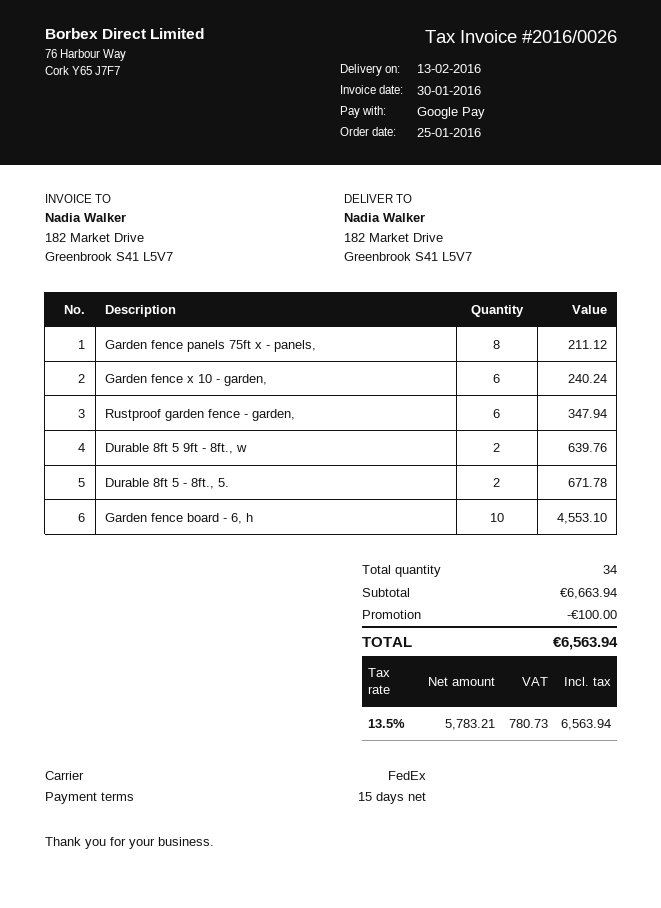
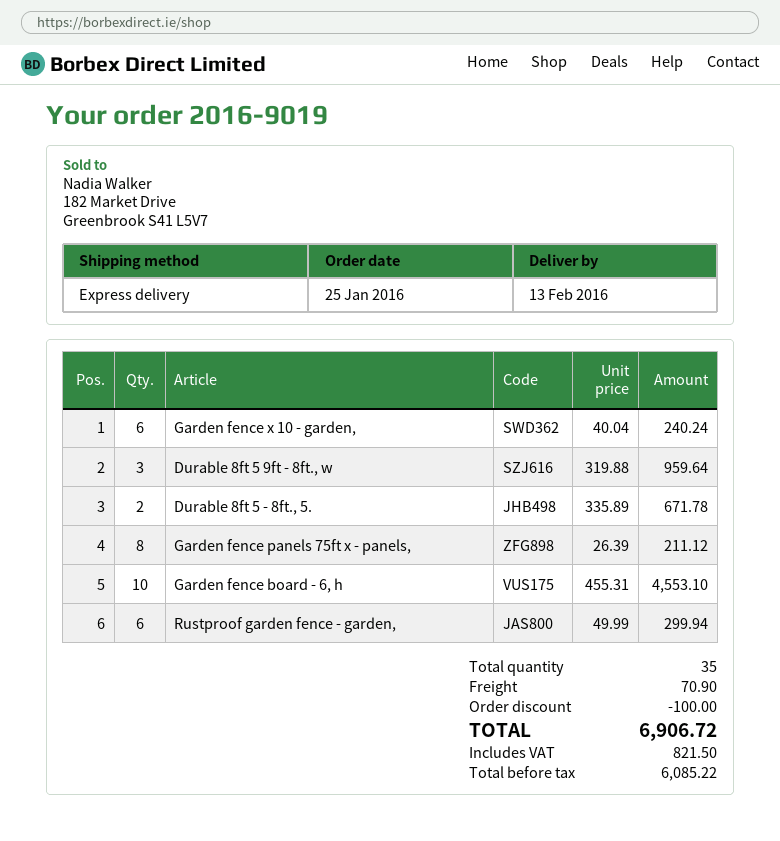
shipping method: FedEx -> express
Rustproof garden fence - garden,: 6 for 347.94 -> 6 for 299.94
Durable 8ft 5 9ft - 8ft., w: 2 for 639.76 -> 3 for 959.64
total quantity: 34 -> 35
shipping: none -> 70.90
net: 5783.21 -> 6085.22
tax: 780.73 -> 821.50
total: 6563.94 -> 6906.72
· · · · ·
TASK ITEM: Repeat the full listing above without altering a word, and skip the pictures.

YOUR RESPONSE:
shipping method: FedEx -> express
Rustproof garden fence - garden,: 6 for 347.94 -> 6 for 299.94
Durable 8ft 5 9ft - 8ft., w: 2 for 639.76 -> 3 for 959.64
total quantity: 34 -> 35
shipping: none -> 70.90
net: 5783.21 -> 6085.22
tax: 780.73 -> 821.50
total: 6563.94 -> 6906.72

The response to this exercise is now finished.